WHAT TO WORK ON: Transcribe all the entries word for word, skipping the pictures.

────────────────────────────────────────

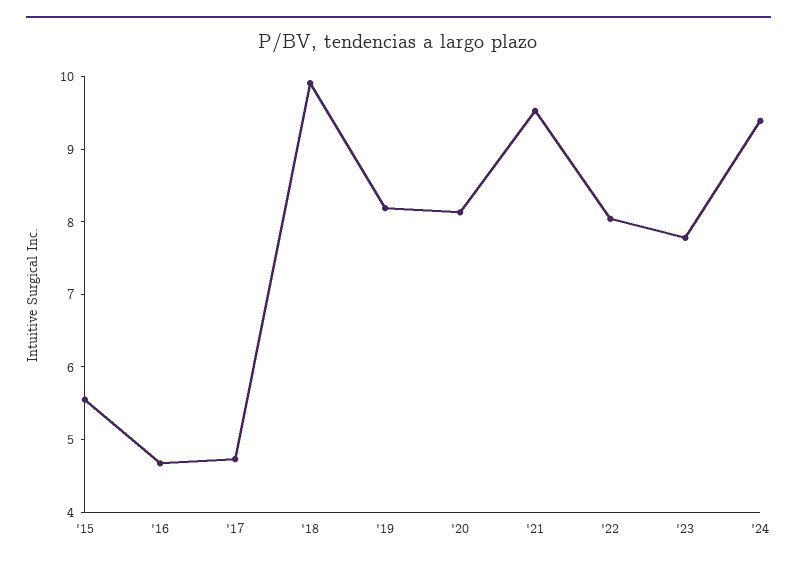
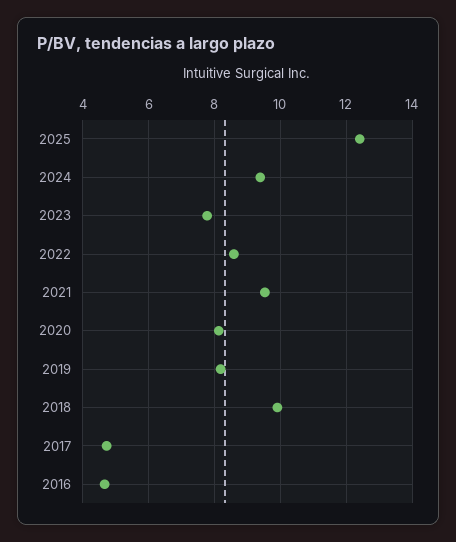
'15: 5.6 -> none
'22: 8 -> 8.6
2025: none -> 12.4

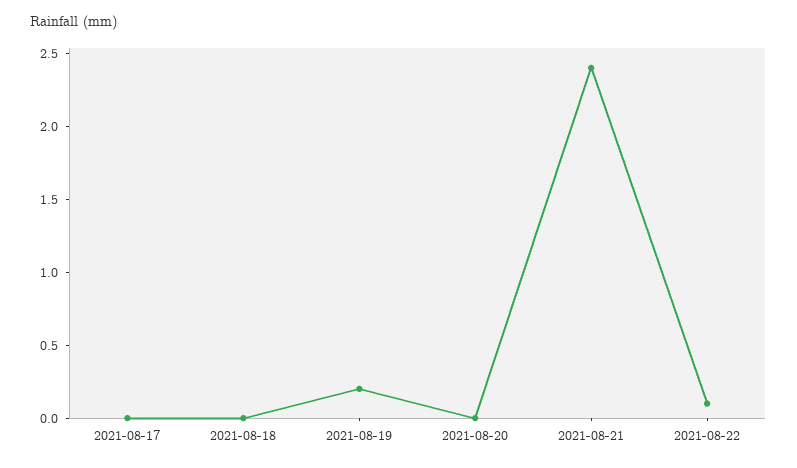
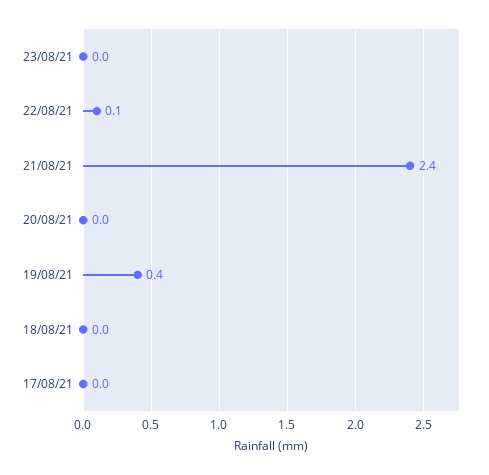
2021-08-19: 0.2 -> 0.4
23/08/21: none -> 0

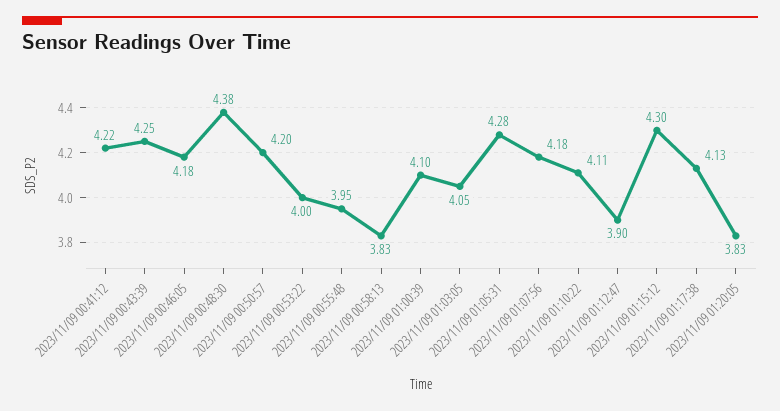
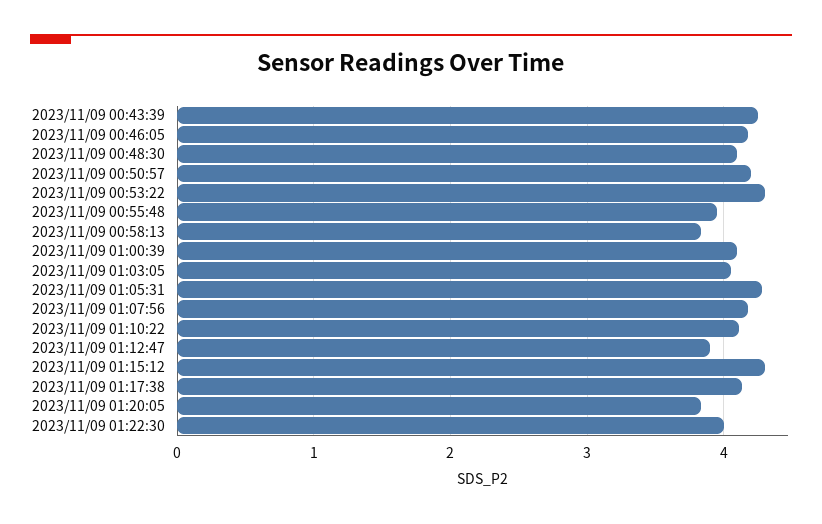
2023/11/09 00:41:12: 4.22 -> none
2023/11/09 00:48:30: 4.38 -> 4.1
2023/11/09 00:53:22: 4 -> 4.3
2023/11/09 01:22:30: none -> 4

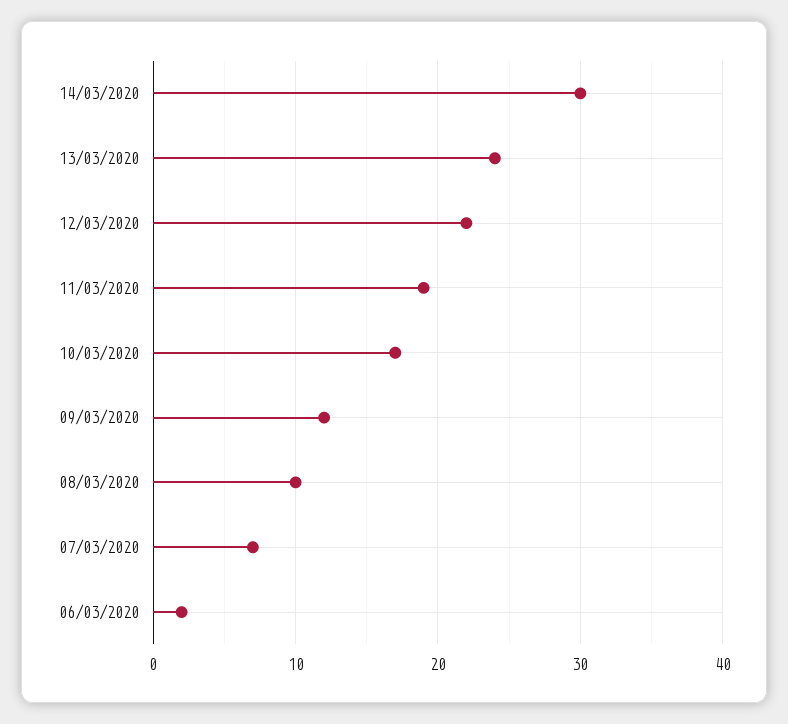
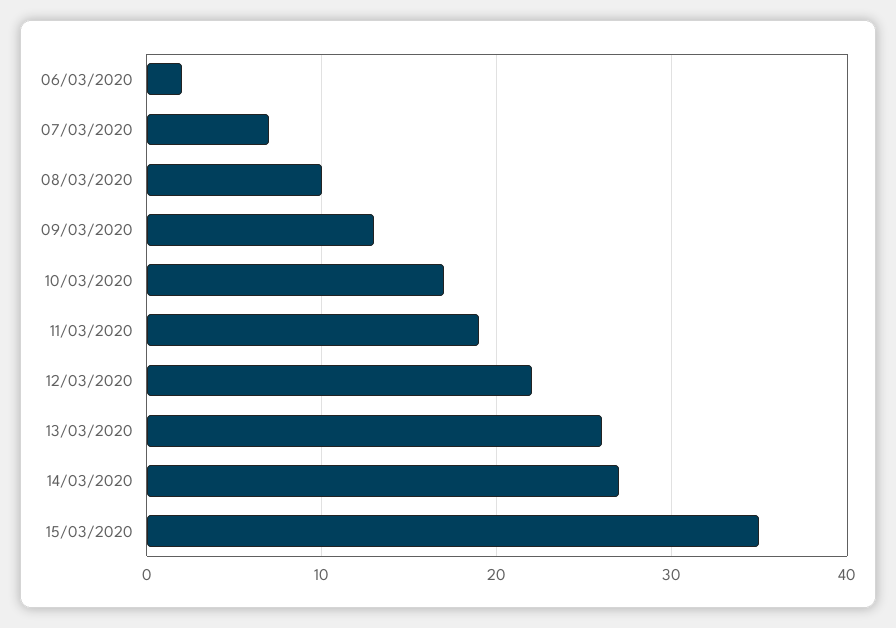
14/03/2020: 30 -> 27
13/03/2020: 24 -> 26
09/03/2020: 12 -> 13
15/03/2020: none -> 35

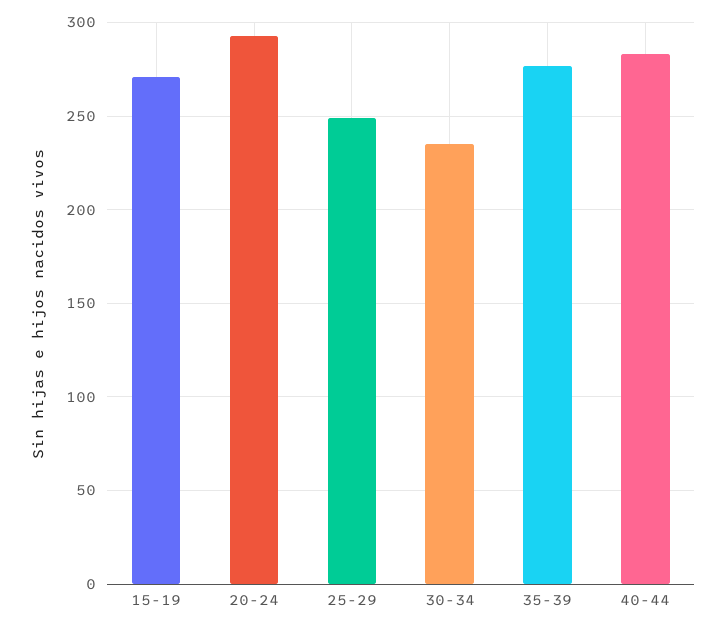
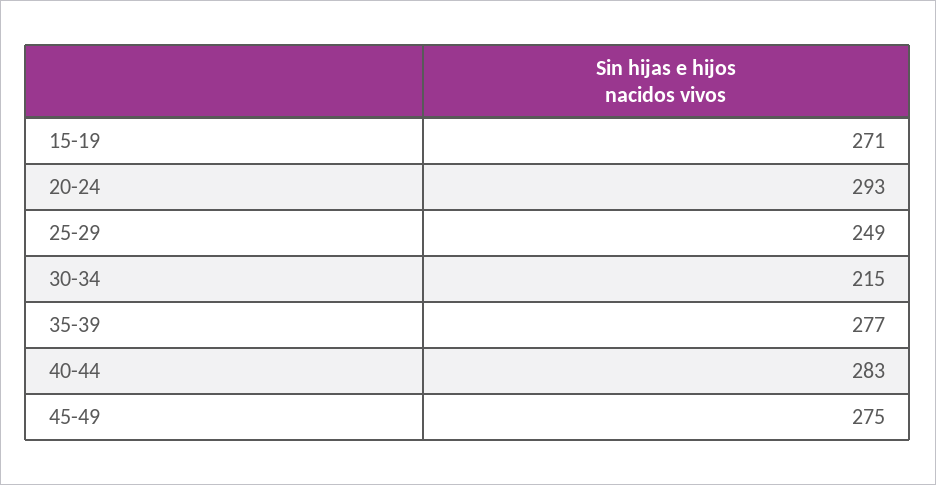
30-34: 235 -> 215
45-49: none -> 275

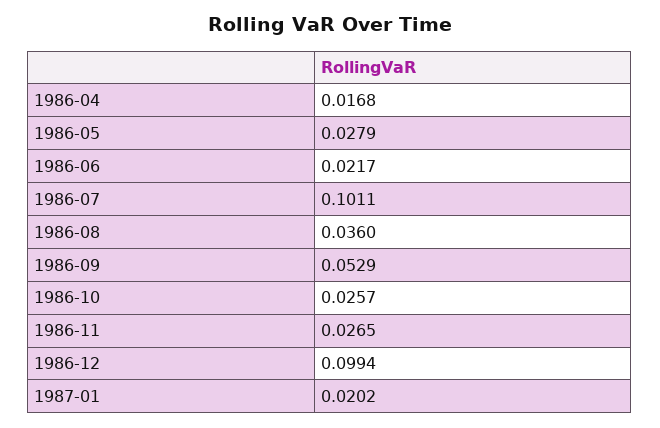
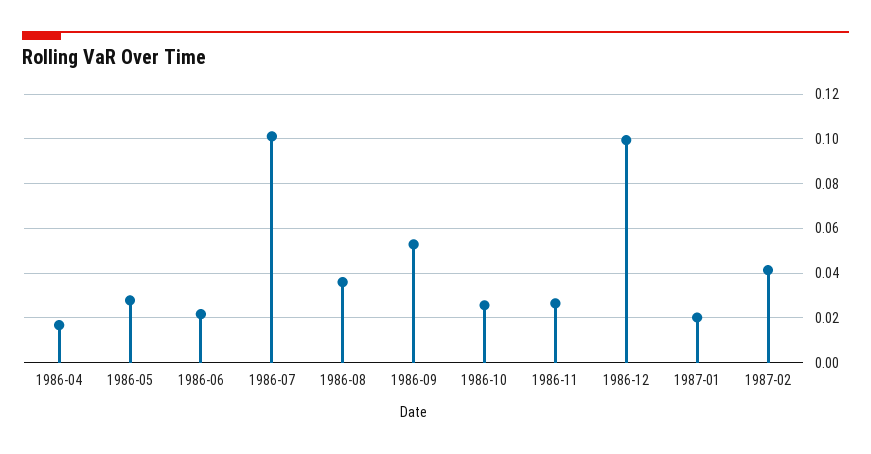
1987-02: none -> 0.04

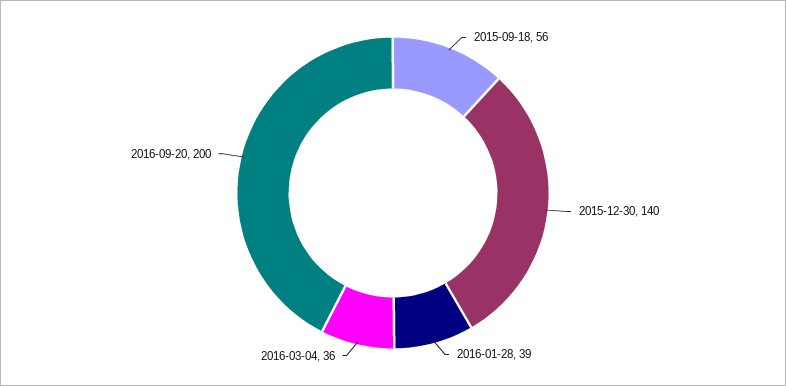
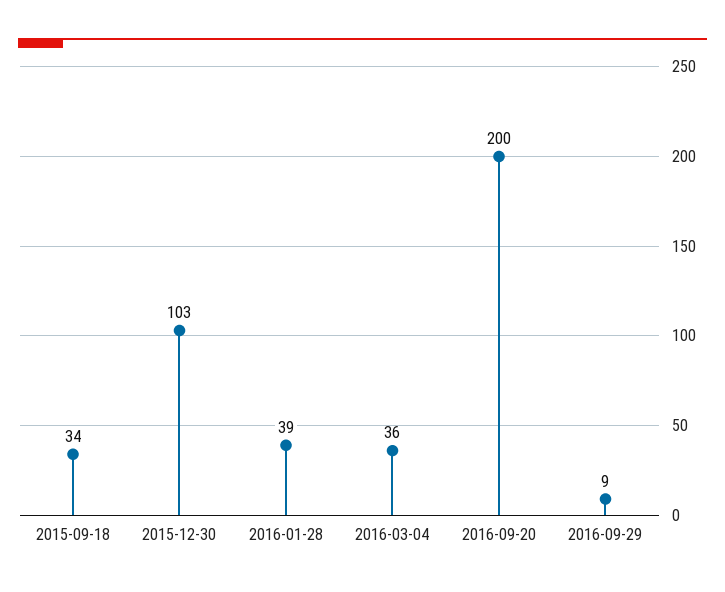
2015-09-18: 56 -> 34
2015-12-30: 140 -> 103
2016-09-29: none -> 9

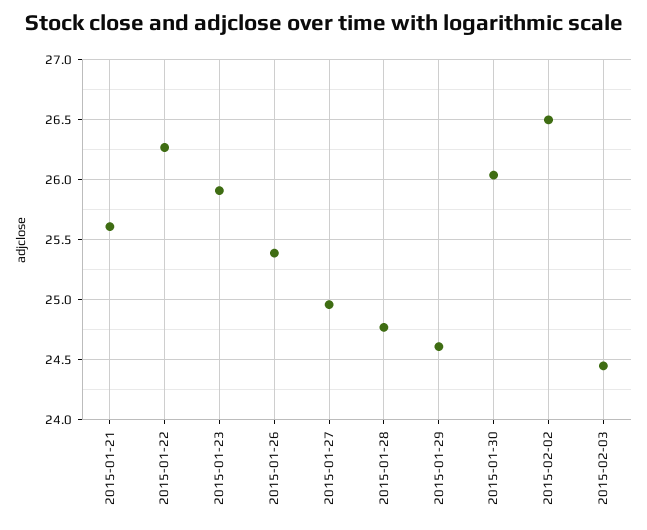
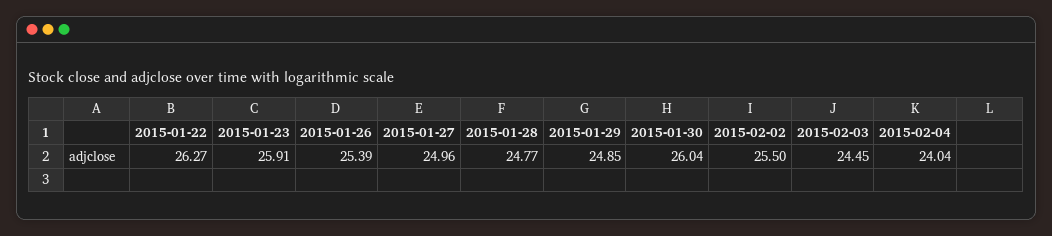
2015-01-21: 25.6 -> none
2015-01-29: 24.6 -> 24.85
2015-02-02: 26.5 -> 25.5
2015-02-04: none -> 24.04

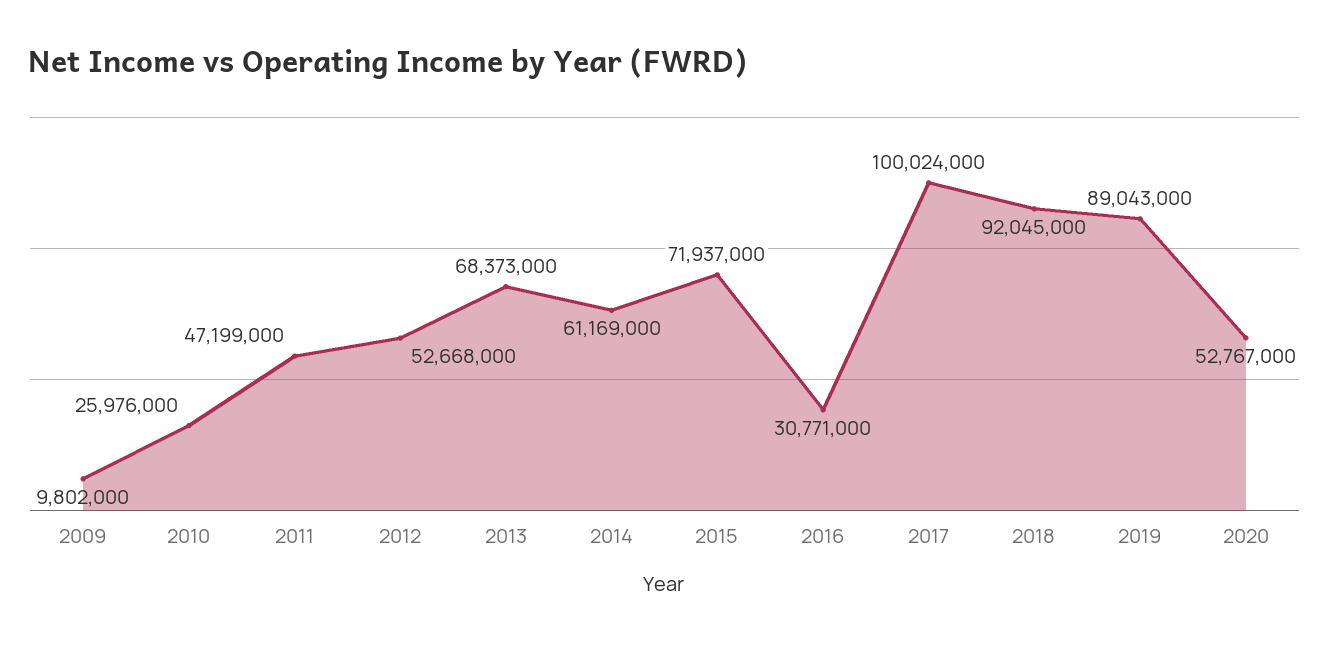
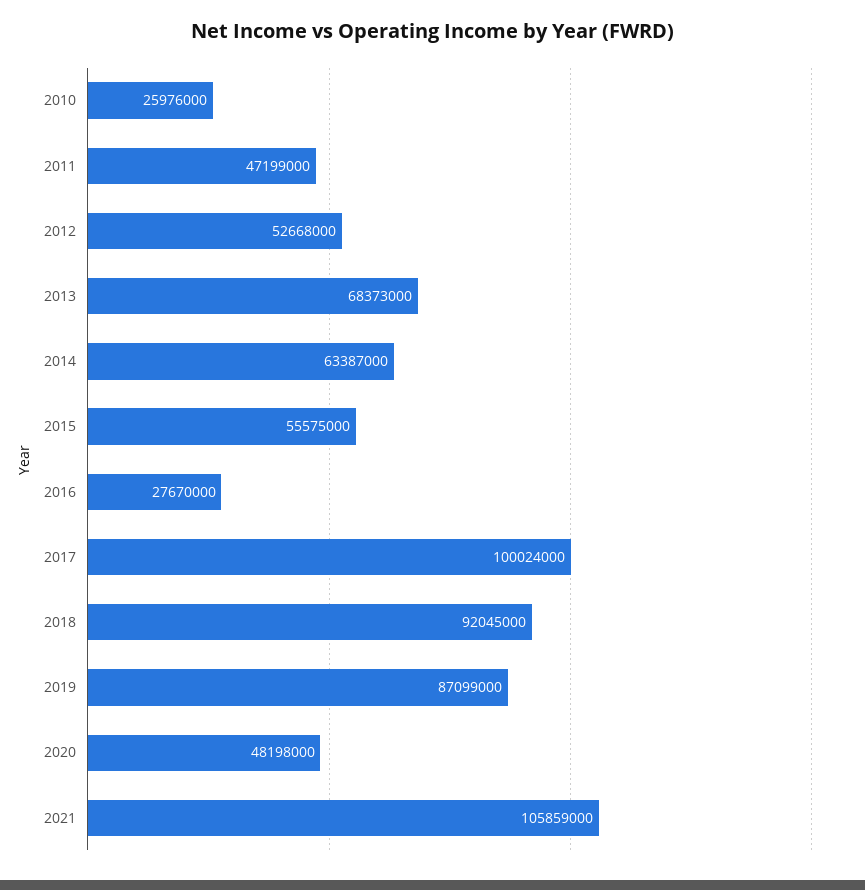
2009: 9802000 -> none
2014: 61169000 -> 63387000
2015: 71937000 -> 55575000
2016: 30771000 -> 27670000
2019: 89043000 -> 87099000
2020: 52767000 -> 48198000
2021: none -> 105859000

────────────────────────────────────────

TASK RESPONSE:
'15: 5.6 -> none
'22: 8 -> 8.6
2025: none -> 12.4

2021-08-19: 0.2 -> 0.4
23/08/21: none -> 0

2023/11/09 00:41:12: 4.22 -> none
2023/11/09 00:48:30: 4.38 -> 4.1
2023/11/09 00:53:22: 4 -> 4.3
2023/11/09 01:22:30: none -> 4

14/03/2020: 30 -> 27
13/03/2020: 24 -> 26
09/03/2020: 12 -> 13
15/03/2020: none -> 35

30-34: 235 -> 215
45-49: none -> 275

1987-02: none -> 0.04

2015-09-18: 56 -> 34
2015-12-30: 140 -> 103
2016-09-29: none -> 9

2015-01-21: 25.6 -> none
2015-01-29: 24.6 -> 24.85
2015-02-02: 26.5 -> 25.5
2015-02-04: none -> 24.04

2009: 9802000 -> none
2014: 61169000 -> 63387000
2015: 71937000 -> 55575000
2016: 30771000 -> 27670000
2019: 89043000 -> 87099000
2020: 52767000 -> 48198000
2021: none -> 105859000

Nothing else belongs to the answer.